My desk and chair were the only items of furniture in the mortuary vault, in which the surrounding walls were lined by refrigerated cadaver drawers. Each numbered drawer had a temperature gauge and a large glass viewing panel through which you could see the soles of a dead person’s feet. And each corpse had a label tied to the big toe of its left foot, stating the deceased’s name, expiry date and cause of death.
1974 was the year of the three-day working week, and there were occasional power outages which plunged the building into darkness. These power outages didn’t happen very often, but when they did, I had to take my torch and make my way out of the mortuary vault into a hallway, then down a flight of stone steps, picking my way carefully through a series of connecting cellars to the emergency generator. The generator supplied standby power to the refrigeration system which kept the dead bodies cool.

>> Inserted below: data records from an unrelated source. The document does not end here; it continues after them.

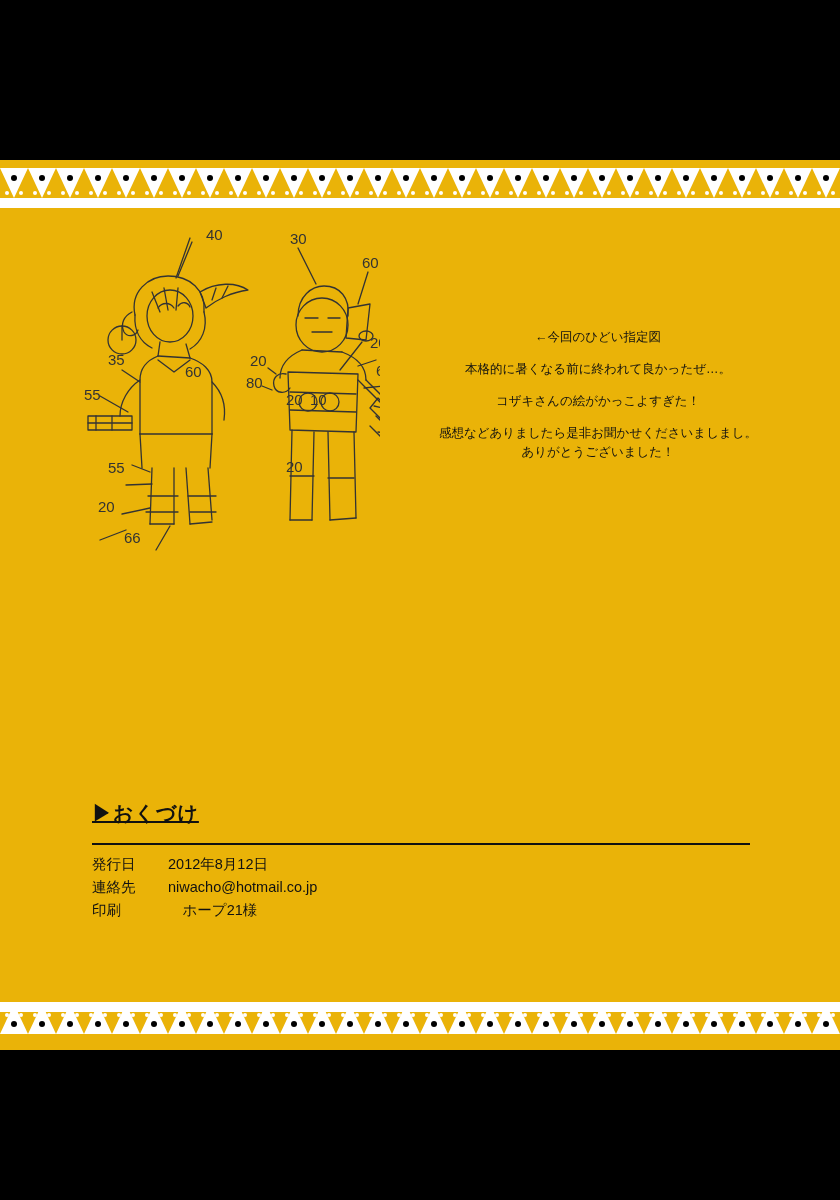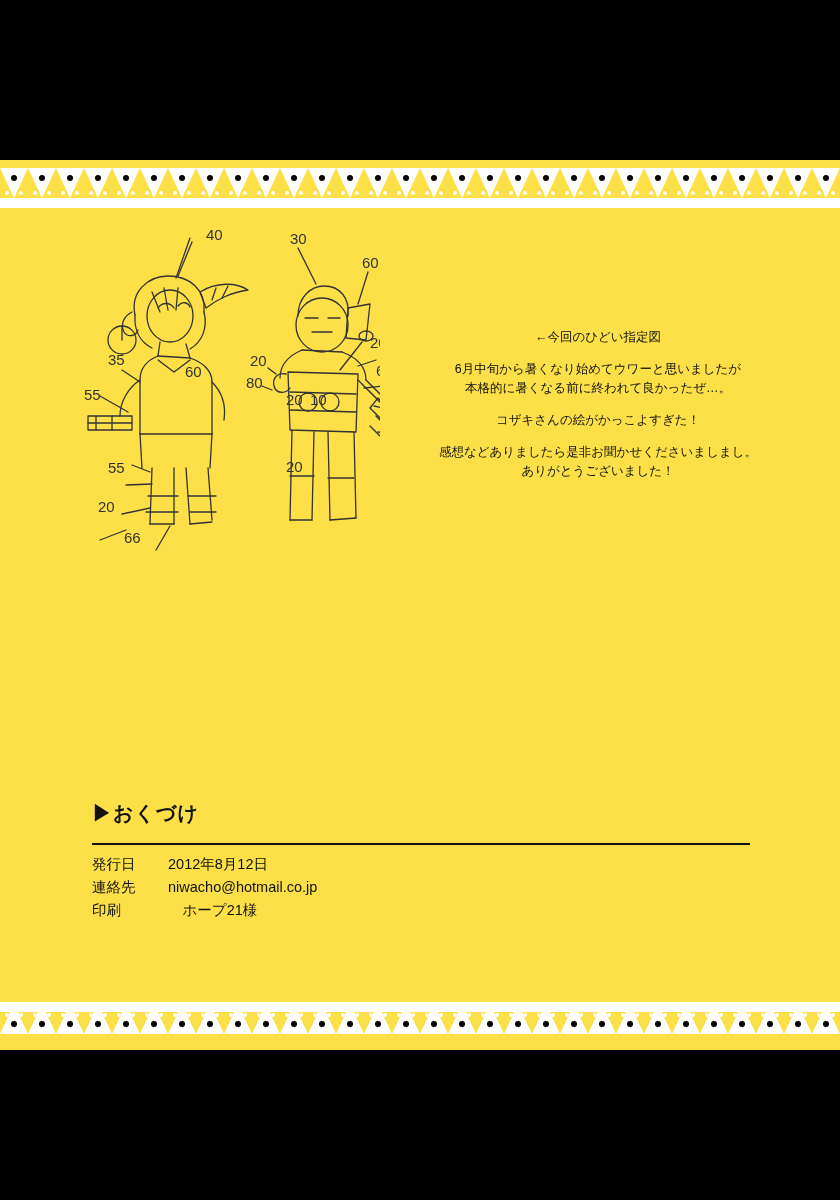"40" .paper { background: #fde047 -> #eab308 }
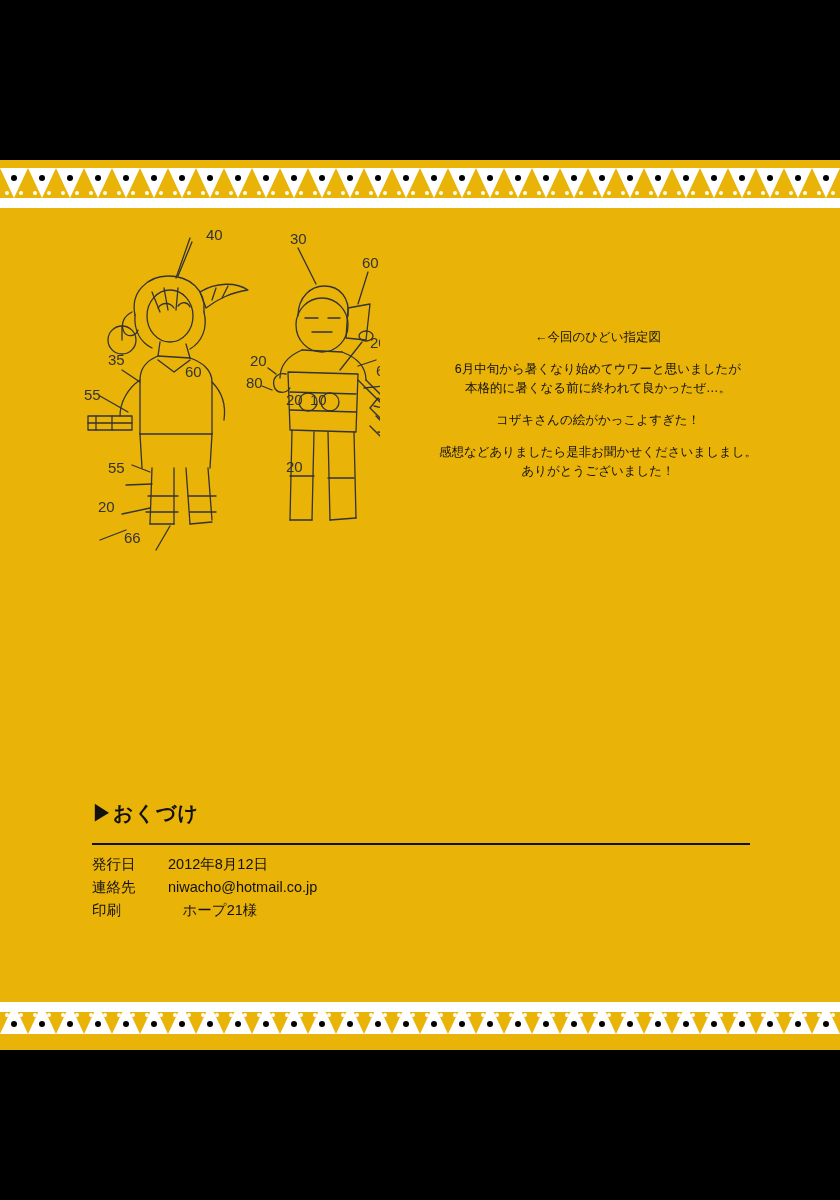"6月中旬から暑くなり始めてウワーと思いましたが" div.line { html: <div>6月中旬から暑くなり始めてウワーと思いましたが</div> -> none }
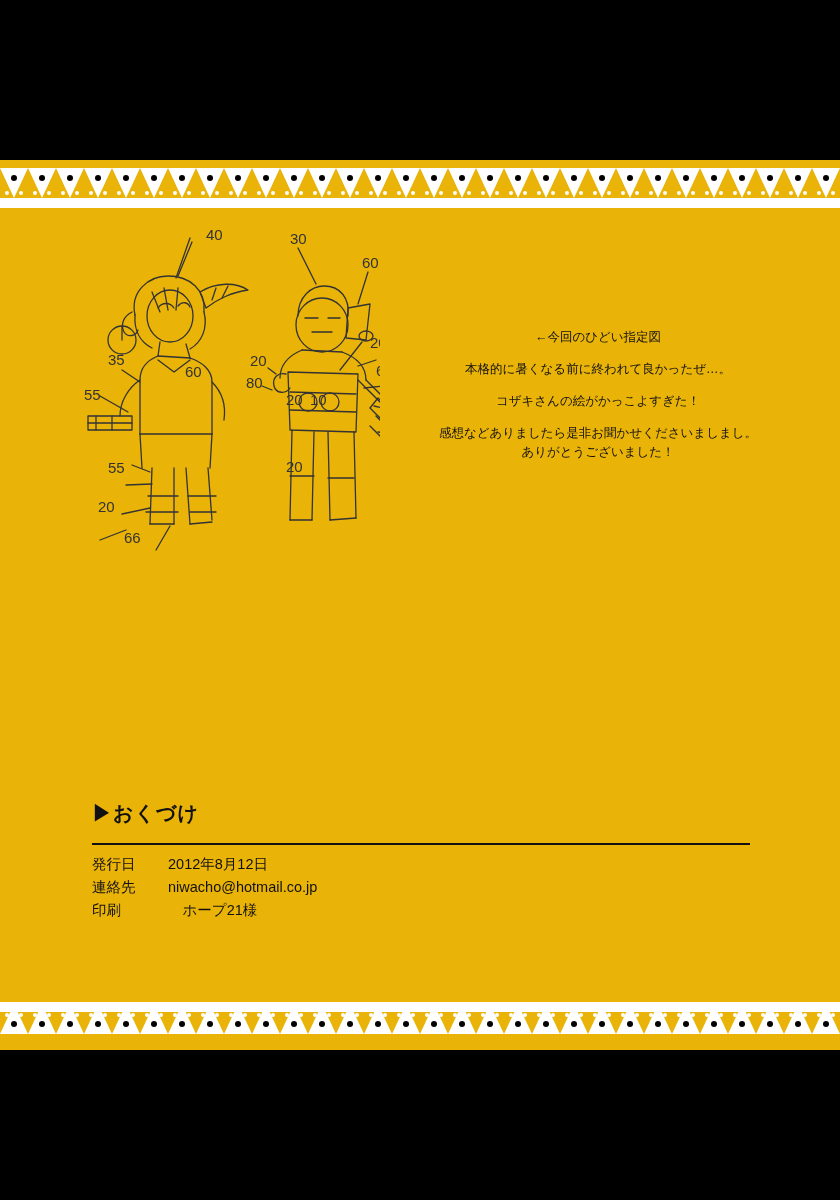"▶おくづけ" .colophon-title { text-decoration: none -> underline }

My job was to start the generator, and then return up the steps to check all the temperature gauges on the refrigerated cadaver drawers. Unfortunately, the generator didn’t supply the lights in the main building or in the cellars, so I had to do all this work in the dark.
Sometimes a power outage would last for only 30 minutes or so, and when the lights came back on I’d go back down through the cellars to switch the generator off. But there were also times when the lights stayed off for longer.
So I would occasionally be left sitting at my desk in darkness, surrounded by the silence of the dead, and if I was lucky I’d have a moonbeam for company, shimmering through a cobweb that clung to an overhead skylight. The skylight was the only window in the vault.
It was spooky, but I’d go boil a kettle by torchlight on a gas ring in the staff canteen and then make my way back to the vault and settle back down at my desk in the dark. Sometimes I’d amuse myself by shining my torch on the cadaver drawers and letting the beam bounce off one of the glass viewing panels so that it would ricochet across to illuminate another viewing panel on the opposite side of the vault. Or I’d flash my torch at the skylight and try to annoy the spider. You do silly things like that when you are alone and in the dark.
But I digress. Of all the lonely nights that I spent in the mortuary, there was one that was very different. It still sends shivers down my spine, to this very day.
That night I’d arrived for work early and chatted with the evening shift in the staff canteen as they prepared to go home. When the last one had left I started my rounds to check each of the temperature gauges on the cadaver drawers. I was halfway round the vault when I saw the gauge on one of the cadaver drawers was showing an abnormally high temperature. And I noticed the drawer was slightly open. As I pushed it to, I caught sight of something weird through the viewing panel. Instead of the customary label, there was a large book attached by a long cord to the big toe of the left foot of the body inside.
Well, that intrigued me. I was fascinated by the sight of that book. From what I could see through the viewing panel, the book was old, well used, with a burnished leather cover that had become cracked with age. Oddly, the book had no title that I could see on either the cover or the spine.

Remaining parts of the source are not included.